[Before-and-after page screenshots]
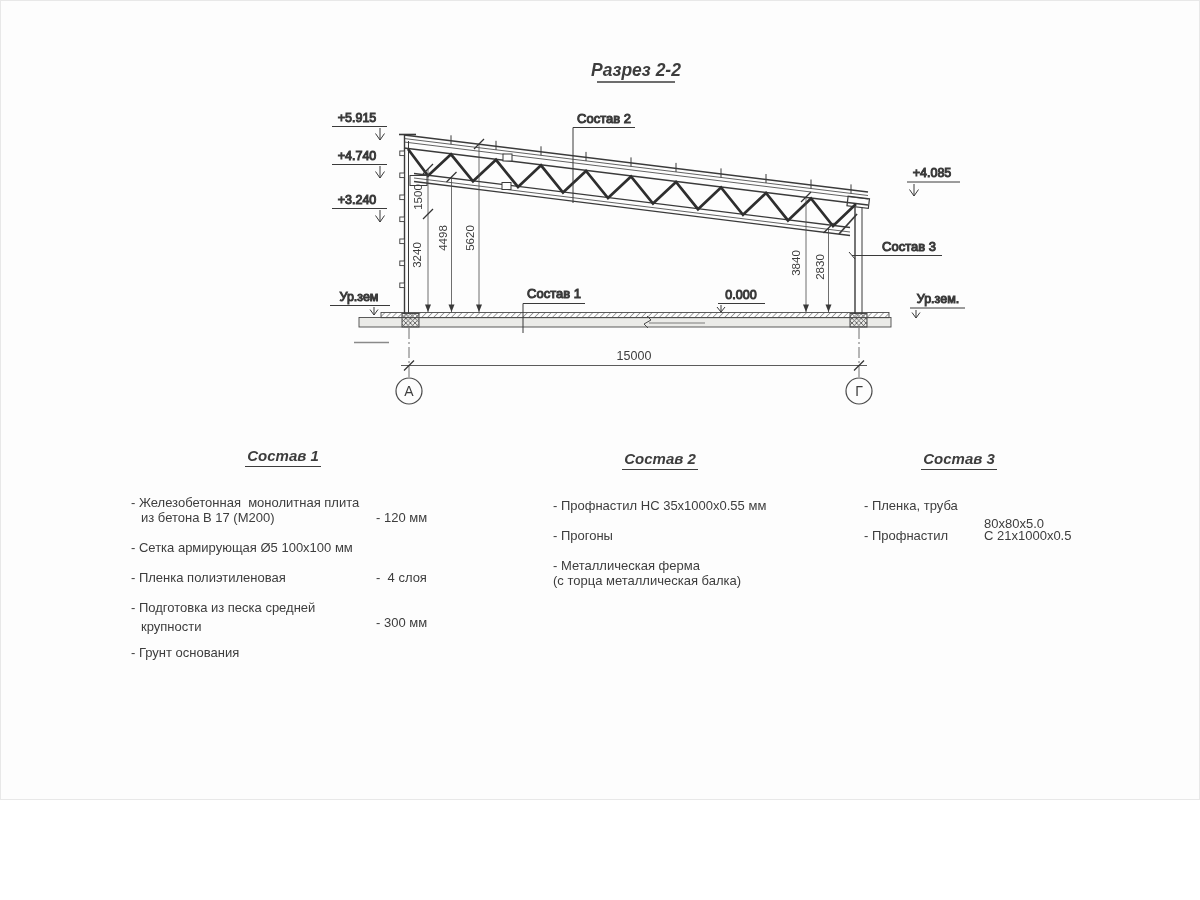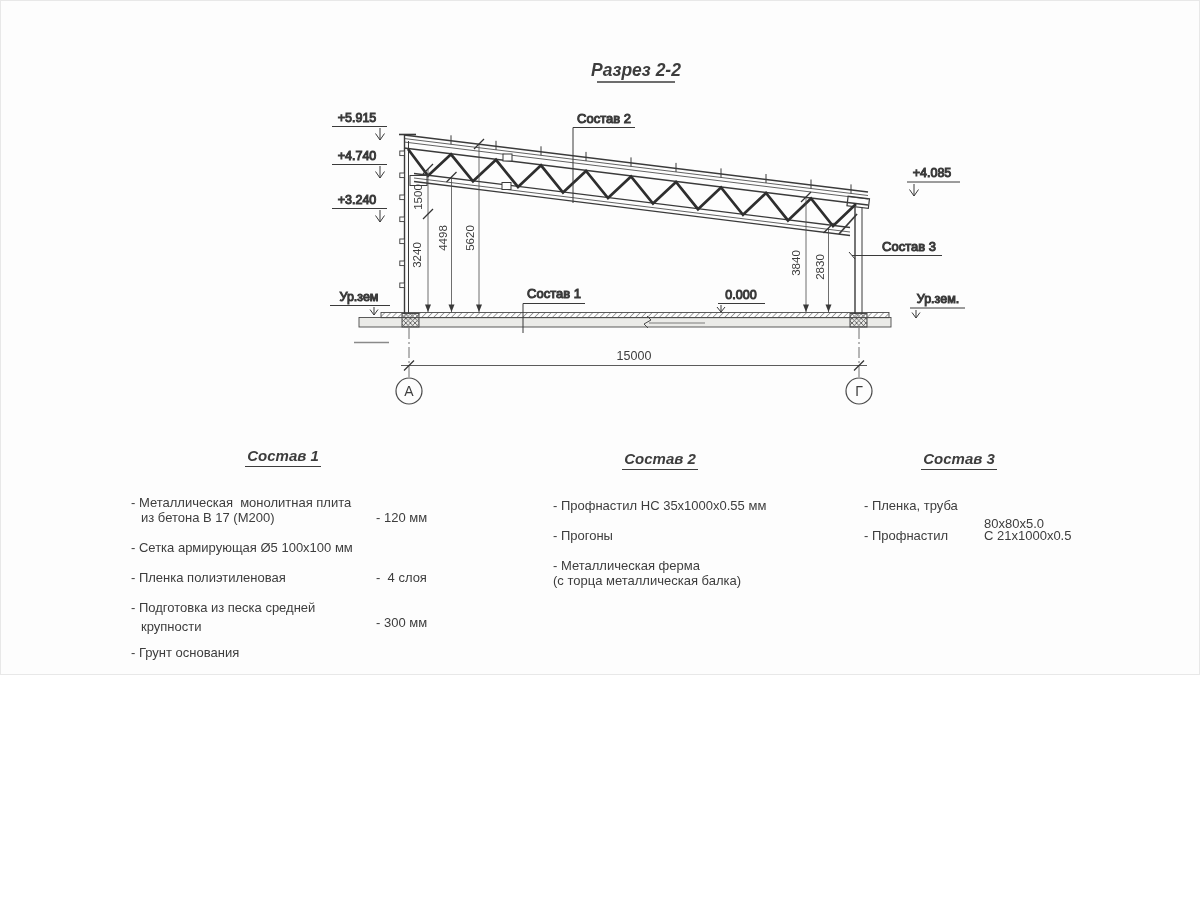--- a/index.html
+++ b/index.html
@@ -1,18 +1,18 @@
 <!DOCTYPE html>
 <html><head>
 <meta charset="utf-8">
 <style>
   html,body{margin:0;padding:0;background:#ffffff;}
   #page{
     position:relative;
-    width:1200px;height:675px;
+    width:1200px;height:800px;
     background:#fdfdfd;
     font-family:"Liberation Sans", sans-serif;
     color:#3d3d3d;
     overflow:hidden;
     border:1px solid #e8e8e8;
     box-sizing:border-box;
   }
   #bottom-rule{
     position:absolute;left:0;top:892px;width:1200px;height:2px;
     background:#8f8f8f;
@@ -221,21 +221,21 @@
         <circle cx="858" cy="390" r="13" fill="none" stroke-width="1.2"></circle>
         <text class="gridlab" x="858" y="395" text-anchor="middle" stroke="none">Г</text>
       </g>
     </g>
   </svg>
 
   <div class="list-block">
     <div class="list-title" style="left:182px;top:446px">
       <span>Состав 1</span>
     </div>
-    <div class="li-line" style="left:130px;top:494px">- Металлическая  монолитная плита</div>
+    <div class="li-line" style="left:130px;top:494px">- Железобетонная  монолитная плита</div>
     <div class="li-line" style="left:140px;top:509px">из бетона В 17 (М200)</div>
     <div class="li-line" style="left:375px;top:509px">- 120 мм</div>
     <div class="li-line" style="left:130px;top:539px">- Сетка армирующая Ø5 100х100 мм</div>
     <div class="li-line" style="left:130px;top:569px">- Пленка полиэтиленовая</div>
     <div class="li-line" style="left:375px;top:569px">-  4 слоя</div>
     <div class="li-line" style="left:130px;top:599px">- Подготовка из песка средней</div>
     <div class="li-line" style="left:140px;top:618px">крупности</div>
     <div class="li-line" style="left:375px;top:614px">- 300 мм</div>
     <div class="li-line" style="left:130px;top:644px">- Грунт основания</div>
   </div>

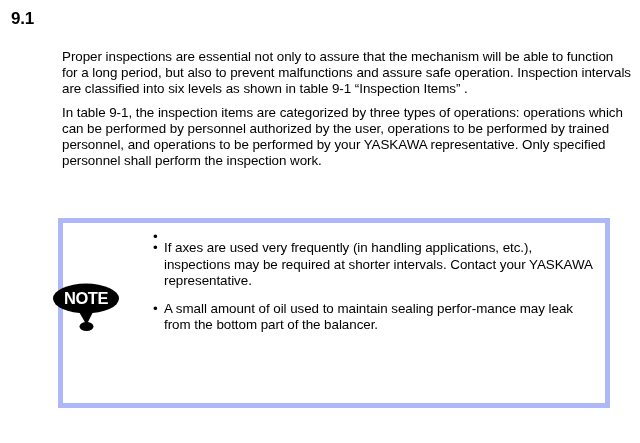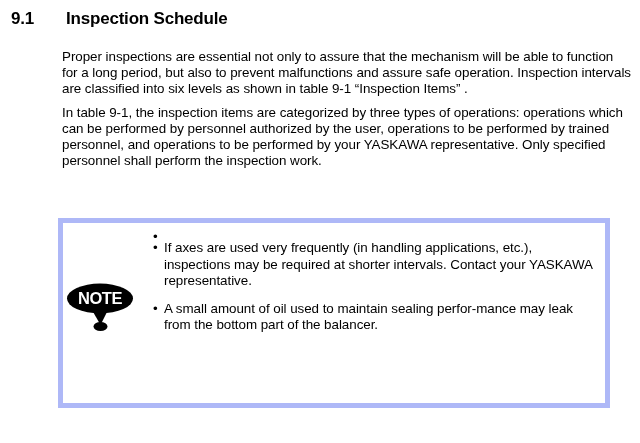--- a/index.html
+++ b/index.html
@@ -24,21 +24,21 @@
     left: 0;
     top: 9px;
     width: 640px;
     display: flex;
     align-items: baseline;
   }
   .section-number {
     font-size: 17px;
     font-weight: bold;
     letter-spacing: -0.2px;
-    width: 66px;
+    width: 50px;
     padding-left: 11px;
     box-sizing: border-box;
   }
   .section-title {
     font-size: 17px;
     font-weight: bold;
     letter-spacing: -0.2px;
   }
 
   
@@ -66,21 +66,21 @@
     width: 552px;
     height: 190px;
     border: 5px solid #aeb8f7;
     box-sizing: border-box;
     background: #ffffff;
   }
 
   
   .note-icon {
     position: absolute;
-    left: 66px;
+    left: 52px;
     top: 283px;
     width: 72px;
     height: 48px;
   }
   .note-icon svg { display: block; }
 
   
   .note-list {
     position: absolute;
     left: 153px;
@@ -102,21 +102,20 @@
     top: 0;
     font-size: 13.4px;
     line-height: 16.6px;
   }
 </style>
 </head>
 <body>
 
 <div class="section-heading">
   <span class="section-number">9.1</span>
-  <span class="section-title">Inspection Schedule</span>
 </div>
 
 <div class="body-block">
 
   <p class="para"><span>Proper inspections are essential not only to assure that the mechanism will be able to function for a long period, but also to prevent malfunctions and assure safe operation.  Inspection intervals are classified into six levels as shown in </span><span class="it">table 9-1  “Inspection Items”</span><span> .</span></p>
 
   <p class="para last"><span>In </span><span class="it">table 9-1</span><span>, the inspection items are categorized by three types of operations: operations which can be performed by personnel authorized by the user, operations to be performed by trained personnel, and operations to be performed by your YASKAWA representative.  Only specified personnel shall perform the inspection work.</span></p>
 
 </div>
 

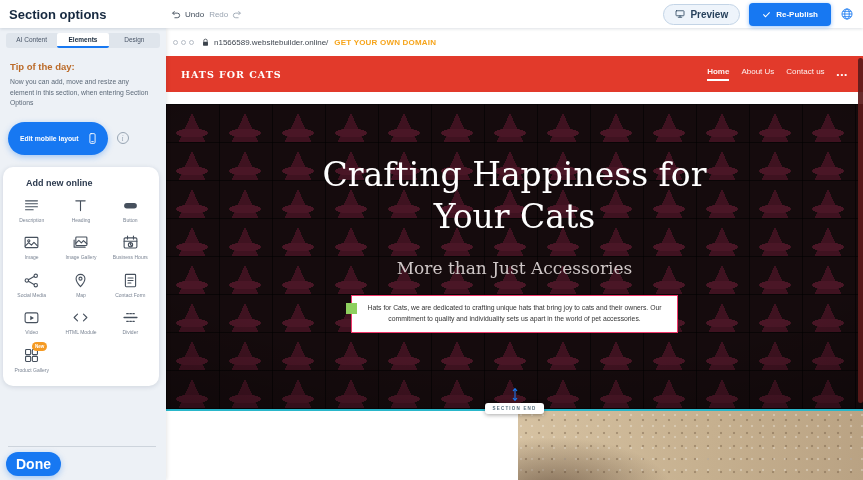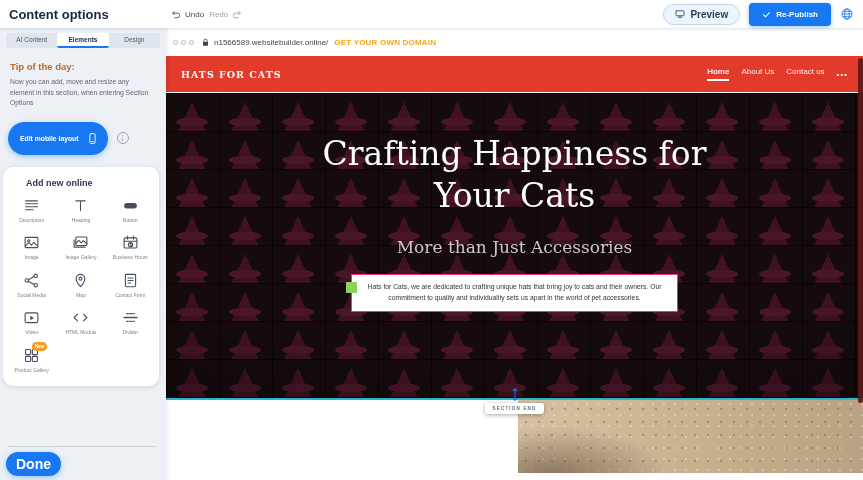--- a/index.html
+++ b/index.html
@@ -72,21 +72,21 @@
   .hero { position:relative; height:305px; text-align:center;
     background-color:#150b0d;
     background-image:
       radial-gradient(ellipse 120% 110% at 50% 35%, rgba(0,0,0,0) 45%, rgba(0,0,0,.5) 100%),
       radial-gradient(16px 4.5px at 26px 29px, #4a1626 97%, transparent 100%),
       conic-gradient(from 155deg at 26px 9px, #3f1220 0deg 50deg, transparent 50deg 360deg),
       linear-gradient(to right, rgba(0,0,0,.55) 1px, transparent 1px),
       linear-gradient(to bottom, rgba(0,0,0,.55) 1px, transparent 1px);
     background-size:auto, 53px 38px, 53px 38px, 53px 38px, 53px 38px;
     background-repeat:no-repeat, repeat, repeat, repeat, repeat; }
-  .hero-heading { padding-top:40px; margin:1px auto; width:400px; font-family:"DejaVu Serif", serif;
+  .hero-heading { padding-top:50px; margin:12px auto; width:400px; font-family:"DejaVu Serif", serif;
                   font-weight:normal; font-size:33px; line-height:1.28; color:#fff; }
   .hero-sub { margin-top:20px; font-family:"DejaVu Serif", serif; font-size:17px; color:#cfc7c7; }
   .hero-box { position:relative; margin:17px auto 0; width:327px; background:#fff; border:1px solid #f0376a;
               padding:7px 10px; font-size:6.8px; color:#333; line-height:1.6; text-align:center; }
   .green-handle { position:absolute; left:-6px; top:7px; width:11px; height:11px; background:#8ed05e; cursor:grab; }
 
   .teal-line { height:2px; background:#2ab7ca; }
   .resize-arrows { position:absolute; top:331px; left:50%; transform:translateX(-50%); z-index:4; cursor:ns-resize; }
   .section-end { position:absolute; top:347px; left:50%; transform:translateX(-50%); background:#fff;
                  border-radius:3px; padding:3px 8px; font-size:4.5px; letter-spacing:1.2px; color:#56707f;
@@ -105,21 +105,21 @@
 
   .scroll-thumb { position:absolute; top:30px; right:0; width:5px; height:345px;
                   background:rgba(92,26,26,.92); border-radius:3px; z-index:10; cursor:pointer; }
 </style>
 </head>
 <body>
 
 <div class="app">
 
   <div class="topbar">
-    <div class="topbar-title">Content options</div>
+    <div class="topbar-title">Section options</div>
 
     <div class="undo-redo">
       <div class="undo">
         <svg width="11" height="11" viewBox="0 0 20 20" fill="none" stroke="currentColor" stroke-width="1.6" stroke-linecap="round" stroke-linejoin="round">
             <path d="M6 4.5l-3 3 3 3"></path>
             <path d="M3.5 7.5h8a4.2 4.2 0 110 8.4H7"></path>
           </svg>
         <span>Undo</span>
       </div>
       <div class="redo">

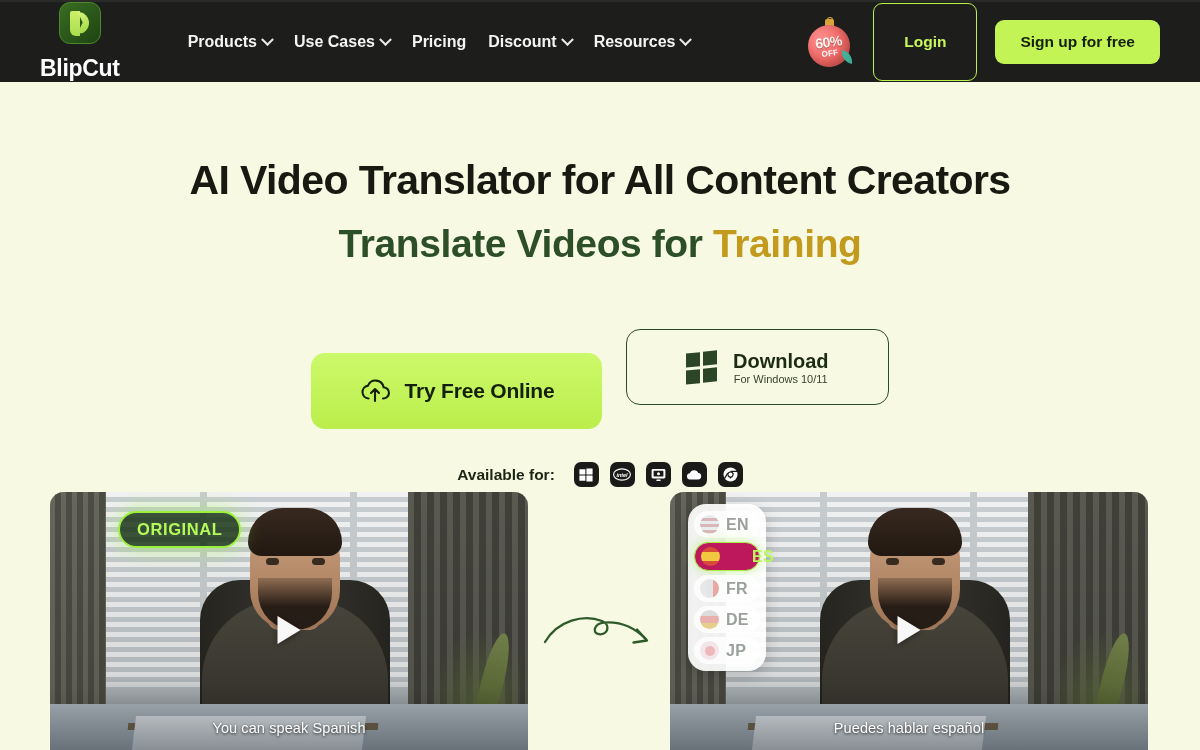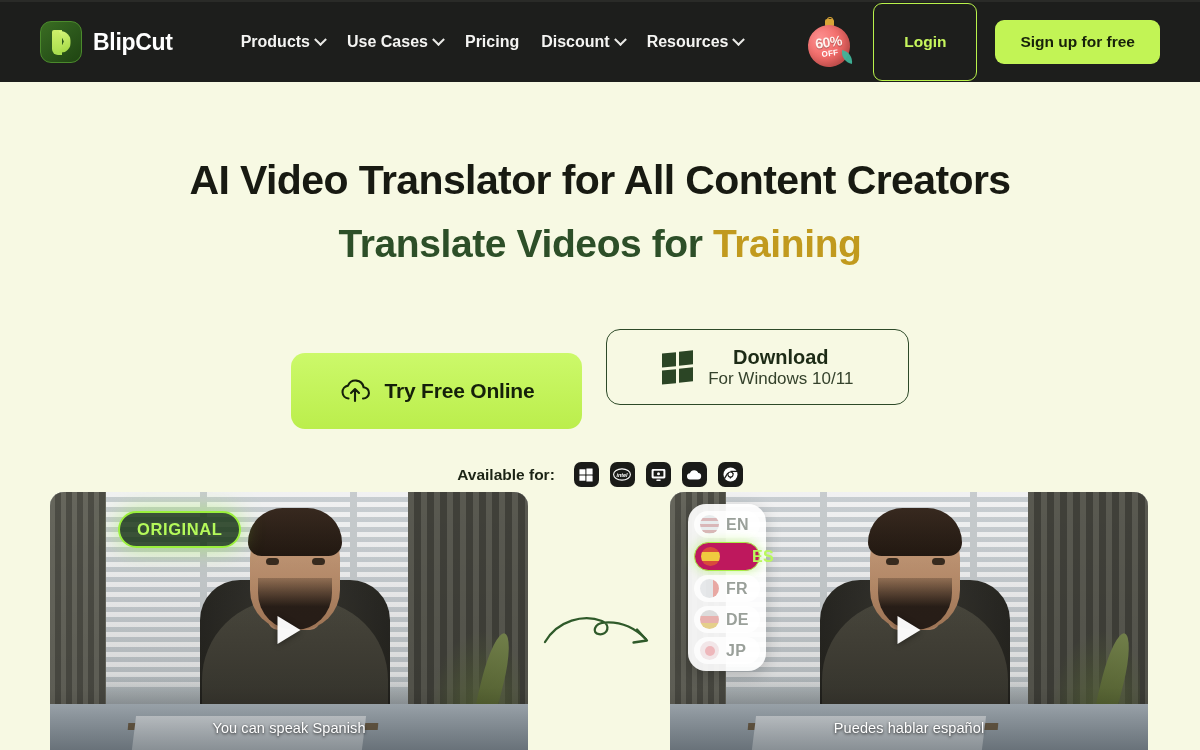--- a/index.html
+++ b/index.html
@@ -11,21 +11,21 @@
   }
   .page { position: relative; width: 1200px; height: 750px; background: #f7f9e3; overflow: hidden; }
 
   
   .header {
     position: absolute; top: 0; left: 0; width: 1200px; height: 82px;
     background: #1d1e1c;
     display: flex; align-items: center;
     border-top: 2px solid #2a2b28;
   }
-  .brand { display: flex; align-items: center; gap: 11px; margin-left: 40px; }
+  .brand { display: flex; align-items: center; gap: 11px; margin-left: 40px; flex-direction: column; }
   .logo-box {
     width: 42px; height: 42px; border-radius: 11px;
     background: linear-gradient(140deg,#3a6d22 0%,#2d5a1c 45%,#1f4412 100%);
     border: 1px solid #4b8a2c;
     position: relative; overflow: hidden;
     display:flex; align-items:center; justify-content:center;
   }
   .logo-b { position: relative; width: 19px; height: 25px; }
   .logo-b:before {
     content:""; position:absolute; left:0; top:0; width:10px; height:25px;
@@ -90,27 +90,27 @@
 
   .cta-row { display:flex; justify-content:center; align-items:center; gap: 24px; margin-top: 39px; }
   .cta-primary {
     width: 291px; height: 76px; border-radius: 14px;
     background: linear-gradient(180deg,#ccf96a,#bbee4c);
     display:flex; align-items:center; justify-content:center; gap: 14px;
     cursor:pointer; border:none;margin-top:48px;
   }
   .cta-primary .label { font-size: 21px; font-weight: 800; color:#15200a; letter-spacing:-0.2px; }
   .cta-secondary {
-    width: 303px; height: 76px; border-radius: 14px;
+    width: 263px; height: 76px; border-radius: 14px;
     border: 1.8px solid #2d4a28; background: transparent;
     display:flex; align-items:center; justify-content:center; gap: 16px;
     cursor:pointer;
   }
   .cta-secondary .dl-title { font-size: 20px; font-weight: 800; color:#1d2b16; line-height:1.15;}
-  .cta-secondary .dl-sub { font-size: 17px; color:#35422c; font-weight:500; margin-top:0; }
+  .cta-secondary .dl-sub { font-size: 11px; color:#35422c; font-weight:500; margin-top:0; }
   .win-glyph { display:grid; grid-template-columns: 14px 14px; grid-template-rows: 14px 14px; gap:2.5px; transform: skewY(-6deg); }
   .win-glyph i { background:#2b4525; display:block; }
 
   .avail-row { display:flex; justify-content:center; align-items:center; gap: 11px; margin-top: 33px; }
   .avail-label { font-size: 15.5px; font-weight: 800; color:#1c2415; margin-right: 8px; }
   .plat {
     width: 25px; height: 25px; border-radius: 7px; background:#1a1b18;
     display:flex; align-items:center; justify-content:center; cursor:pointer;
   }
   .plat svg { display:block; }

▶ [TO DO]:
Could you restate word for word the lines above, from the one that contains "position:absolute; top:331px; left:50%;" through the one that contains "right:0; width:5px; height:345px;", and no others?

▶ [SOLUTION BELOW]:
   .resize-arrows { position:absolute; top:331px; left:50%; transform:translateX(-50%); z-index:4; cursor:ns-resize; }
   .section-end { position:absolute; top:347px; left:50%; transform:translateX(-50%); background:#fff;
                  border-radius:3px; padding:3px 8px; font-size:4.5px; letter-spacing:1.2px; color:#56707f;
@@ -105,21 +105,21 @@
 
   .scroll-thumb { position:absolute; top:30px; right:0; width:5px; height:345px;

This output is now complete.